Re: In-memory "driver" for Zeos?

Posted: 02.12.2019, 08:28
by Fr0sT
Usually this is called "mem table" and it actually would be pretty nice to have this in Zeos.

Re: In-memory "driver" for Zeos?

Posted: 02.12.2019, 17:09
by marsupilami
Regarding TClientDataset: As far as I remember, it is enough to add the MidasLib unit to the uses clause of your project to get rid of the dependency on the dll.

Regarding in memory on Zeos: Well - Zeos can do that to some degree. The metadata functions do that in some drivers. Dblib would be one such example. But there is no supporting infrastructure for doing that. I assume, one could come up with a solution that is similar to the ClientDataset and creates a valid ResultSet for a Dataset that already has fields defined. I am not sure though, if our TZQuery component is prepared to work on a IZResultSet that has no connection attached.

Also there was a user who wanted a driver for an in memory database: viewtopic.php?f=15&t=19163

Re: In-memory "driver" for Zeos?

Posted: 02.12.2019, 18:22
by aehimself
I started to use TClientDataSet, but my DBGrid descendant component depends on Zeos so heavily (sorting, ordering by title clicks, extra information on it's own status bar, etc) I decided I'm not going to care about it.
For the time being I am creating a SQLite database and using a TZQuery for my needs. I'm not really happy with this solution, though :(

Re: In-memory "driver" for Zeos?

Posted: 03.12.2019, 11:41
by marsupilami
hmmm - how should an in memory driver work? How should it get its data about the dataset structure? Should that be derived from TZQuery.FieldDefs? Or should there be some kind of specification in the TZQuery.properties like this:

Code: Select all

ZQuery.Properties.Add('structure=field1 integer, field2 varchar(40), field3 memo')
Would we expect the data to somehow survive a cycle of TZQuery.Close / TZQuery.Open?

Would we want the possibility to store data and reload it?
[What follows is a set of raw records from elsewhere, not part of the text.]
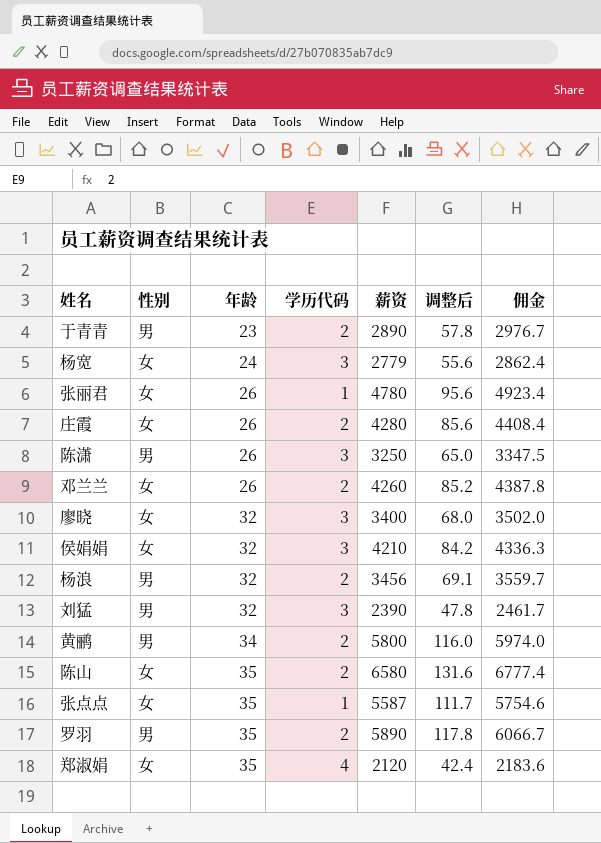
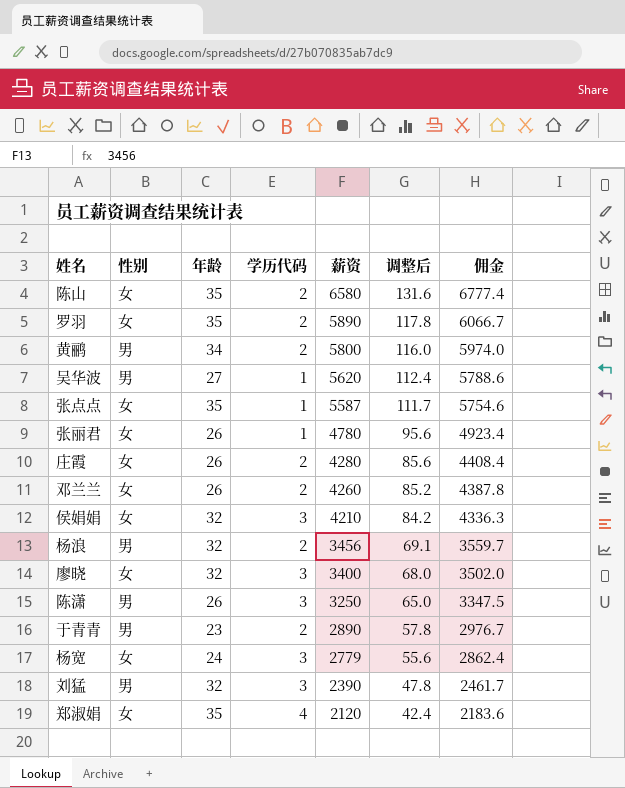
row order: 年龄 ascending -> 薪资 descending
罗羽 | 性别: 男 -> 女
row 吴华波: none -> 男 | 27 | 1 | 5620 | 112.4 | 5788.6

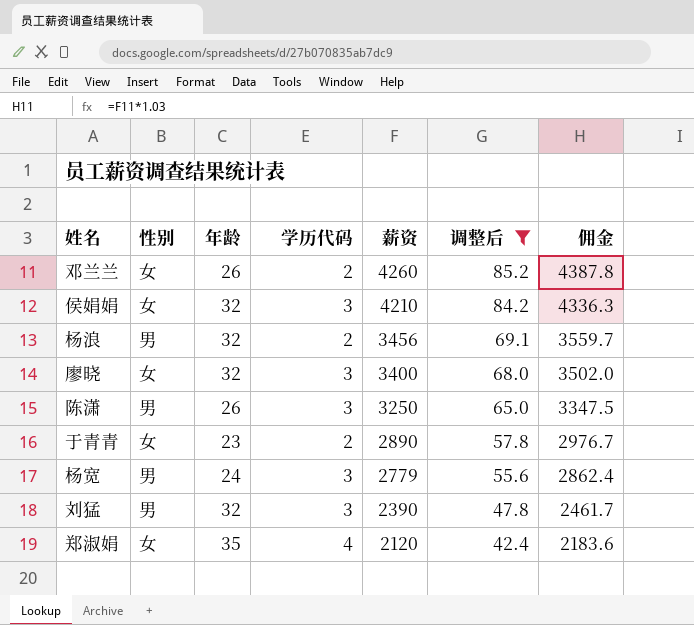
filter: none -> 调整后 <= 85.2
于青青 | 性别: 男 -> 女
杨宽 | 性别: 女 -> 男

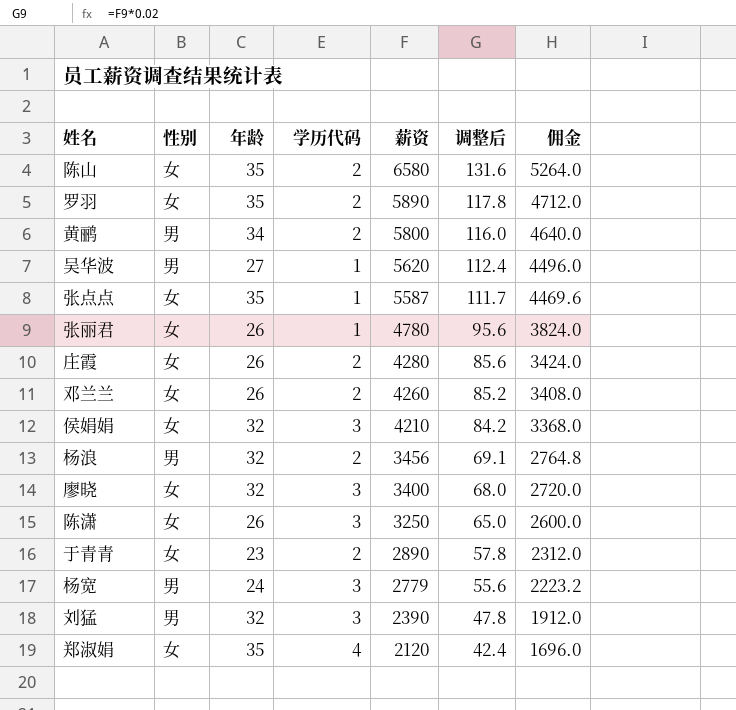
filter: 调整后 <= 85.2 -> none
column 佣金 | formula: [薪资] * 1.03 -> [薪资] * 0.8
陈潇 | 性别: 男 -> 女

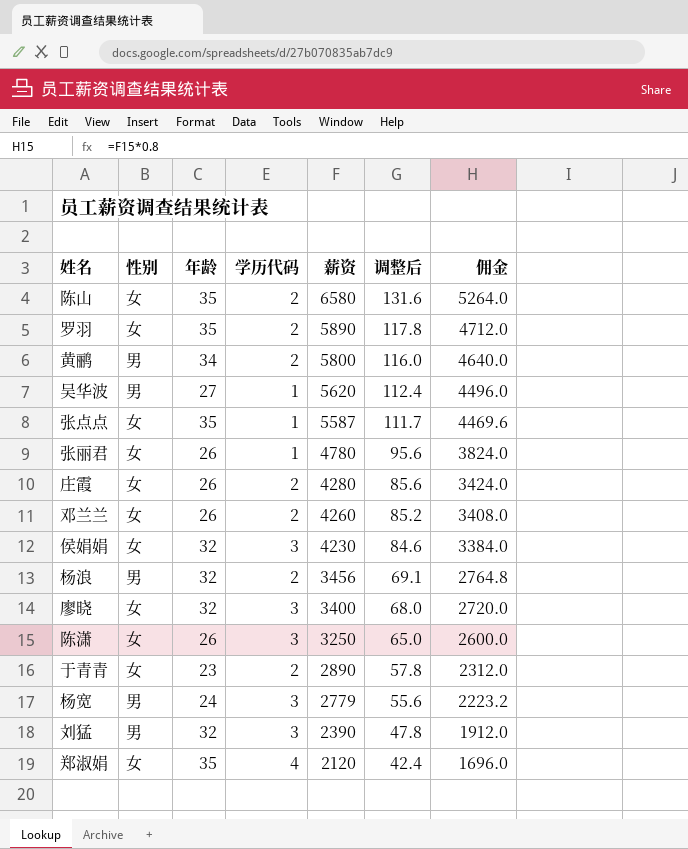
侯娟娟 | 薪资: 4210 -> 4230
侯娟娟 | 调整后: 84.2 -> 84.6
侯娟娟 | 佣金: 3368.0 -> 3384.0

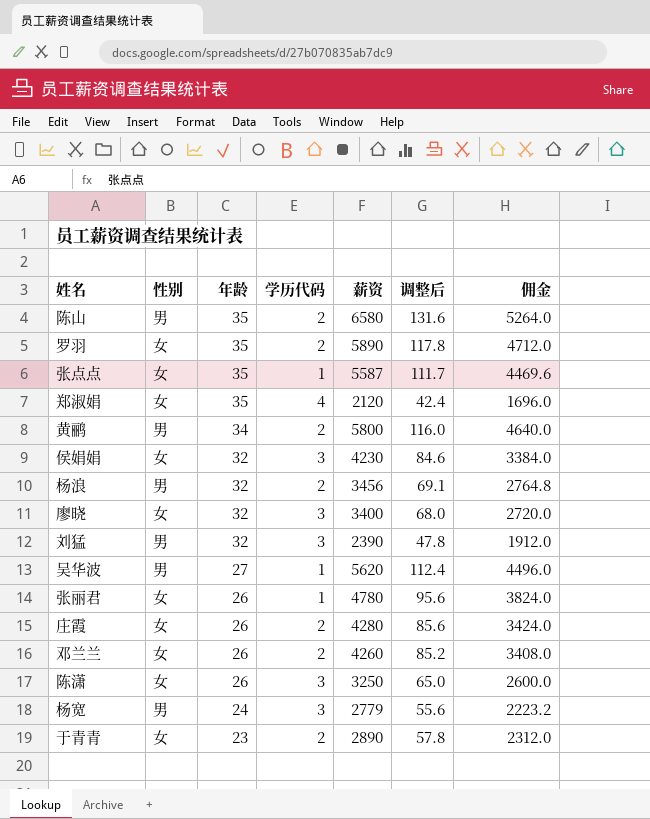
row order: 薪资 descending -> 年龄 descending
陈山 | 性别: 女 -> 男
Re: In-memory "driver" for Zeos?

Posted: 03.12.2019, 15:02
by aehimself
marsupilami wrote: 03.12.2019, 11:41How should it get its data about the dataset structure? Should that be derived from TZQuery.FieldDefs?
To keep the similarities with TClientDataSet I guess FieldDefs would be the ideal way to go: https://stackoverflow.com/a/275132
marsupilami wrote: 03.12.2019, 11:41Would we expect the data to somehow survive a cycle of TZQuery.Close / TZQuery.Open?
Data? No. Structure? Now that's interesting: if it could be kept that would be the best but since it's in-memory, discarding it would make sense too.
marsupilami wrote: 03.12.2019, 11:41Would we want the possibility to store data and reload it?
Store, like .SaveToStream / .LoadFromStream? It's quite easy to do (just save the structure / data in a custom format), but compatibility will always require end-users to make their own implementations anyway (store to XML, JSON, they don't need structure; only data, etc).